Your instructions
Each line holding the string "width" is to be copied from the data.

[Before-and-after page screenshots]

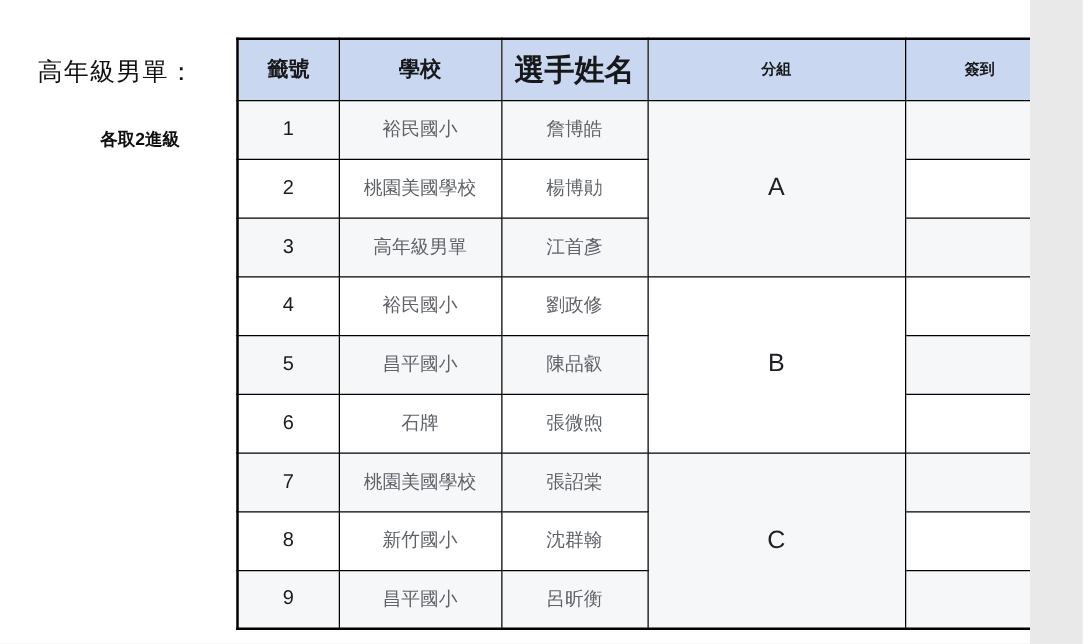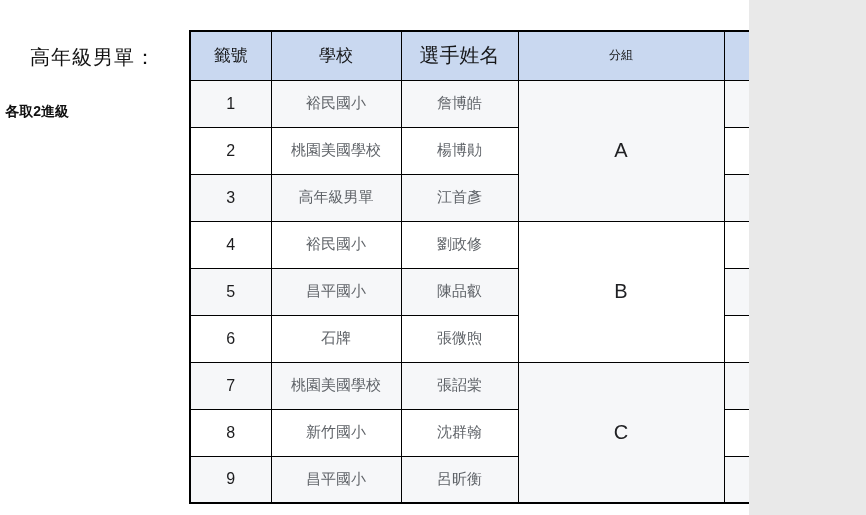--- a/index.html
+++ b/index.html
@@ -15,7 +15,7 @@
   body{font-family:"Liberation Sans","DejaVu Sans",sans-serif;}
   .screen{
     position:relative;
-    width:749px;height:515px;
+    width:824px;height:515px;
     background:var(--page-bg);
     overflow:hidden;
   }

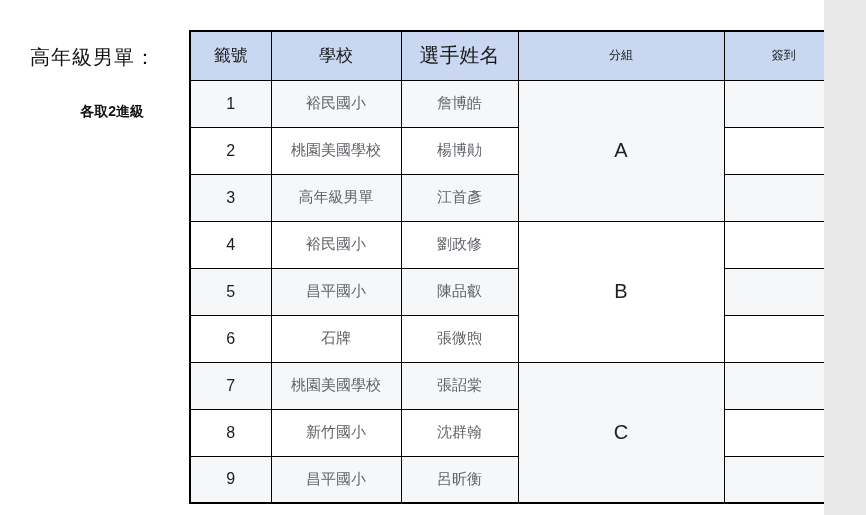--- a/index.html
+++ b/index.html
@@ -56,7 +56,7 @@
   tbody tr{height:47px;}
   th{
     background:var(--header-bg);
-    font-weight:normal;
+    font-weight:bold;
     color:#17181a;
     font-size:17px;
   }

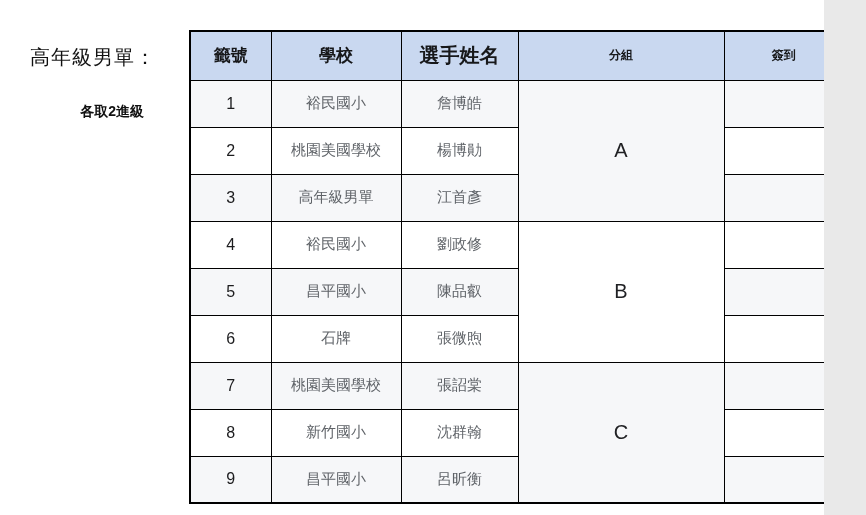--- a/index.html
+++ b/index.html
@@ -60,7 +60,7 @@
     color:#17181a;
     font-size:17px;
   }
-  th.h-player{font-size:20px;}
+  th.h-player{font-size:24px;}
   th.h-group, th.h-signin{font-size:12px;}
   tbody tr:nth-child(odd) td{background:var(--alt-row-bg);}
   td.td-no{font-size:16px;color:var(--dark-text);}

Output below
-    width:749px;height:515px;
+    width:824px;height:515px;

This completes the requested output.